4.1 million Bangladesh garment workers. All of whom’s futures remain uncertain due to COVID-19.
This pandemic brought economic instability, causing millions of workers in garment factories across Asia and elsewhere to find their jobs to be highly vulnerable. The impact of such is two-fold, as firstly, these workers, primarily women who are crucial in keeping their families out of poverty, are no longer financially secure. Due to the seasonal nature of fashion, many companies are liquidating unsold spring and summer items to discount retailers in order to mitigate a company deficit from occurring. Currently, more than one million Bangladesh workers have already been fired, a number due to rise as other nations such as Cambodia, India and Myanmar follow suit. The impact of this is on both the overall GDP of the nation, as the garment industry composes 16% of the nation’s GDP, along with the individual quality of life. In order for a large scale economy to function, it is imperative that constant transactions are happening; if purchasing power for the majority decreases, so does investment in the economy. Furthermore, according to the Bangladesh Garment Manufacturers and Exporters Association, fashion companies have canceled at least $3 billion in orders from garment factors, equivalent to a full month of exports based on prior data. In a larger context, the South Asian economy is disproportionately reliant on the apparel industry to sustain its economy. Garments make up roughly 80% of Bangladesh's exports as per Trading Economics and generated more than $30 billion in 2019 according to the country's Export Promotion Bureau. A primary concern in regards to fiscal policy is the lack of federal reserves within such nations, leaving government loans to be an uncertain mechanism to pay workers.
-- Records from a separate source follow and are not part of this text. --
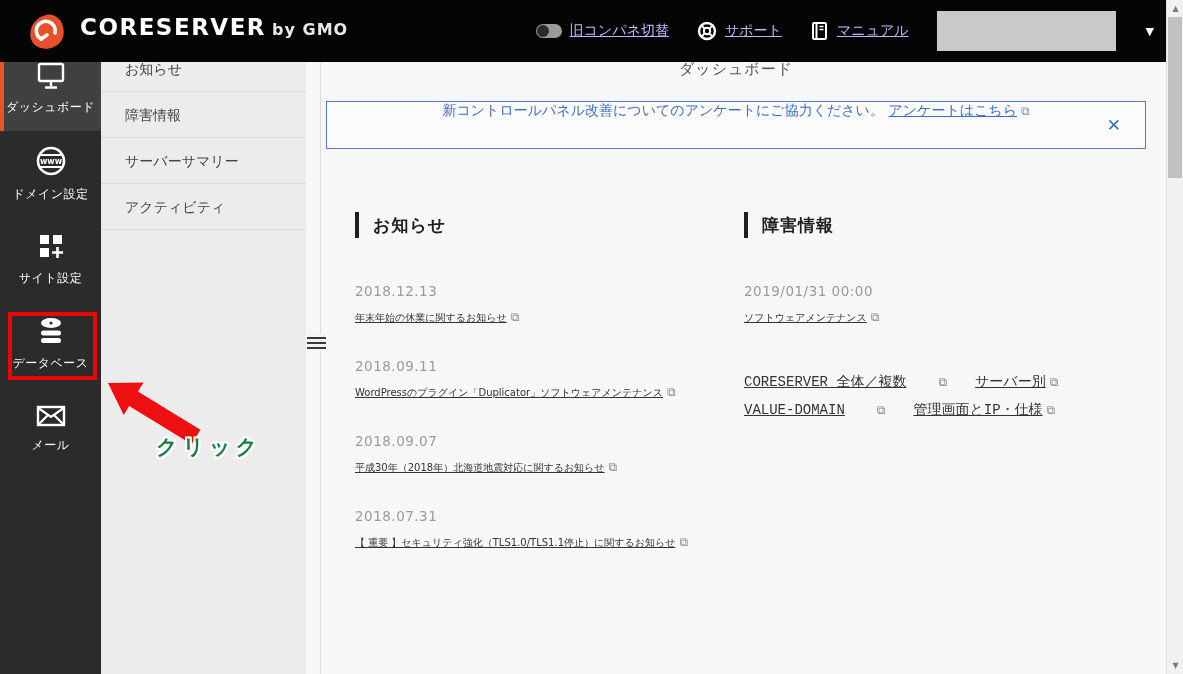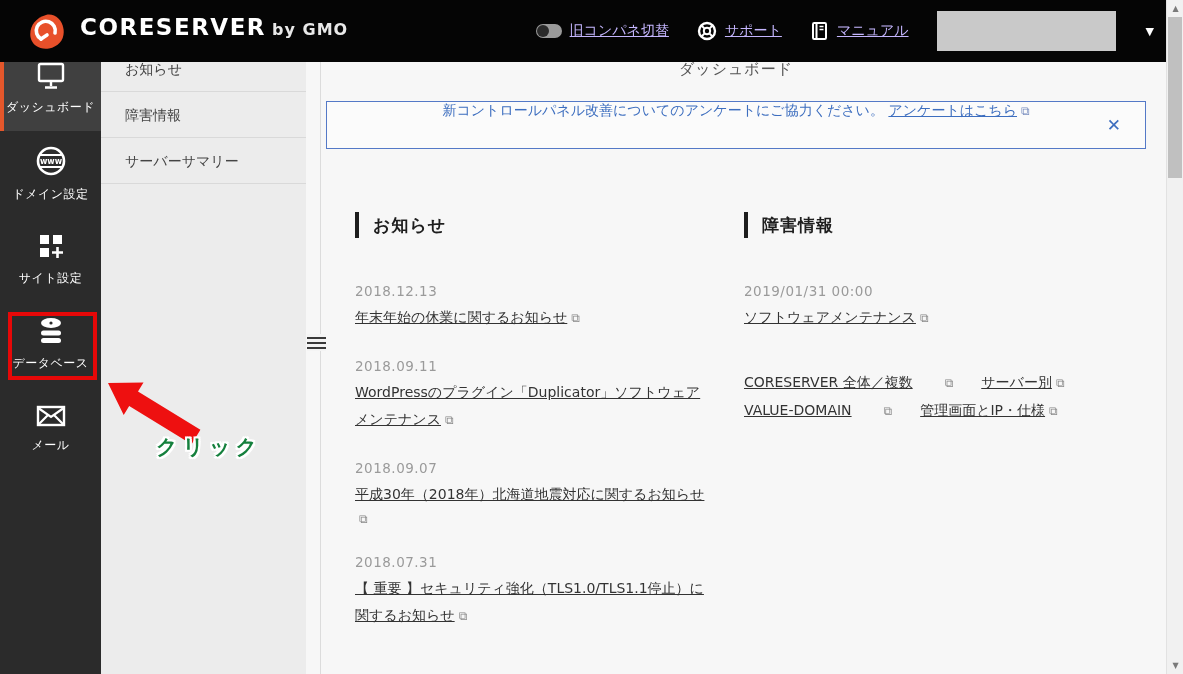--- a/index.html
+++ b/index.html
@@ -162,6 +162,7 @@
   <div class="submenu-row">お知らせ</div>
   <div class="submenu-row">障害情報</div>
   <div class="submenu-row">サーバーサマリー</div>
+  <div class="submenu-row">アクティビティ</div>
 </div>
 
 <div class="main">

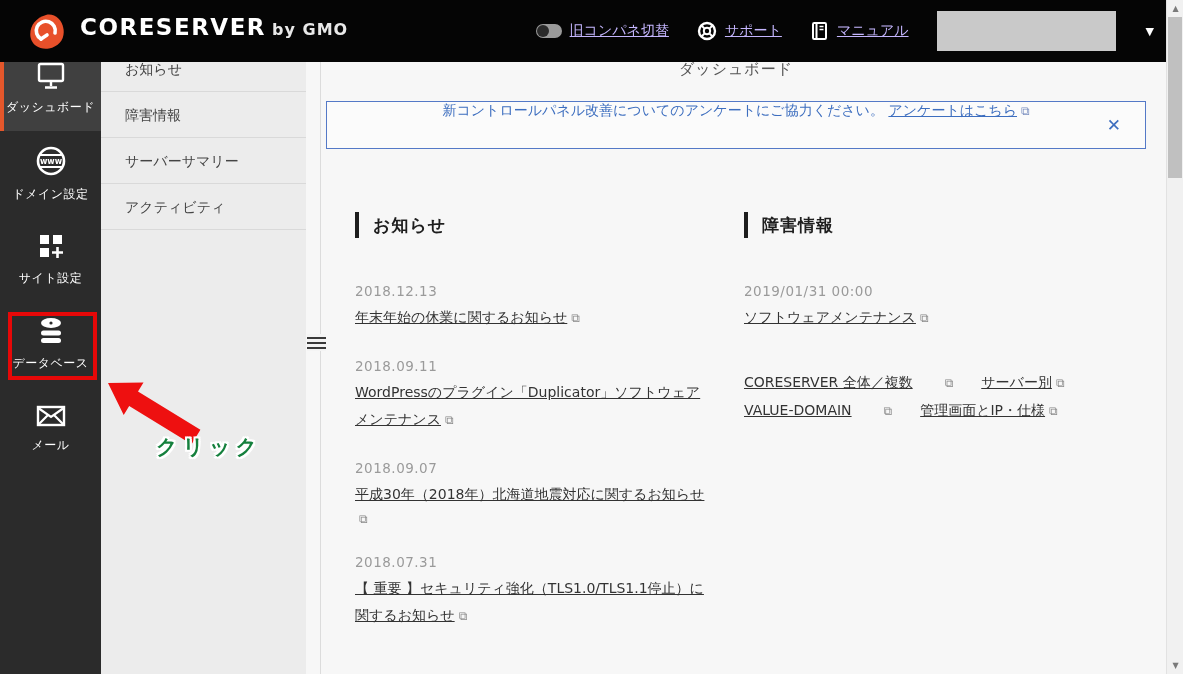--- a/index.html
+++ b/index.html
@@ -56,7 +56,7 @@
   .feed { margin-top:45px; }
   .feed-item { margin-bottom:27px; }
   .feed-date { font-size:13.5px; color:#9a9a9a; margin-bottom:5px; letter-spacing:0.5px; }
-  .feed-link { font-size:14px; color:#333; text-decoration:underline; line-height:27px; cursor:pointer; }
+  .feed-link { font-size:10px; color:#333; text-decoration:underline; line-height:27px; cursor:pointer; }
   .ext { font-size:12px; color:#888; margin-left:4px; text-decoration:none; display:inline-block; }
 
   .inc-links { margin-top:38px; font-size:14px; line-height:27px; }

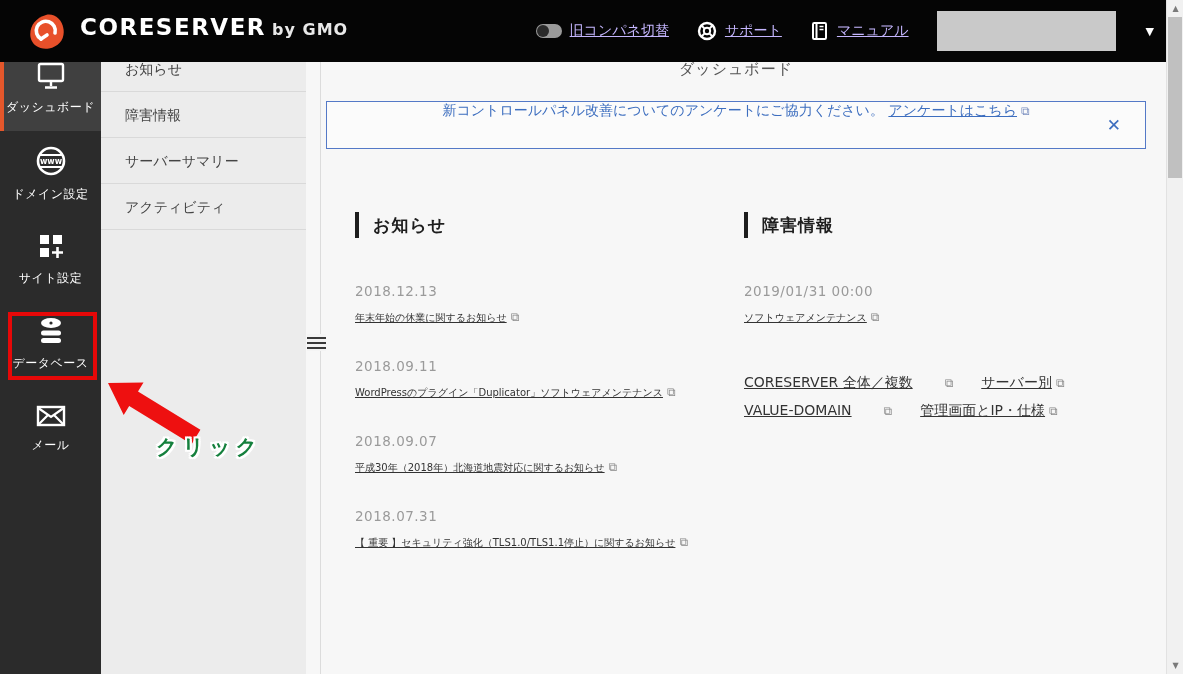--- a/index.html
+++ b/index.html
@@ -59,7 +59,7 @@
   .feed-link { font-size:10px; color:#333; text-decoration:underline; line-height:27px; cursor:pointer; }
   .ext { font-size:12px; color:#888; margin-left:4px; text-decoration:none; display:inline-block; }
 
-  .inc-links { margin-top:38px; font-size:14px; line-height:27px; }
+  .inc-links { margin-top:38px; font-size:14px; line-height:27px;font-family:Liberation Mono, monospace; }
   .inc-links a { color:#333; text-decoration:underline; margin-right:28px; cursor:pointer; white-space:nowrap; }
However, the impact of unemployment extends beyond Bangladesh’s industry. Nations such as Cambodia, India and Myanmar play a crucial role in the overall supply chain as well. Many raw materials and human capital stem from such nations, and due to the internationally interconnected nature of the garment industry, this global shutdown holds the potential to devastate the general economy. It is imperative that, in these times, governments and financial institutions operate with a collaborative approach to ensure there are enough financial resources to keep supply chains solvent and workers employed. Initiatives such as fully funding loans for retailers or deferring tariff payments are two potential options for governments to implement. A recent statement by the International Organization of Employers indicates a collective approach to mitigate the loss of jobs and income and strengthen social protection within supply chains.
It is imperative to understand that supply chain practices are an ever-changing equation, yet in upcoming times, governments and corporations must take proactive and reformative steps. To reduce the inherent inequalities built within supply chains while ensuring transparent regulations in the garment sector’s buying practices and labor relations, action must occur.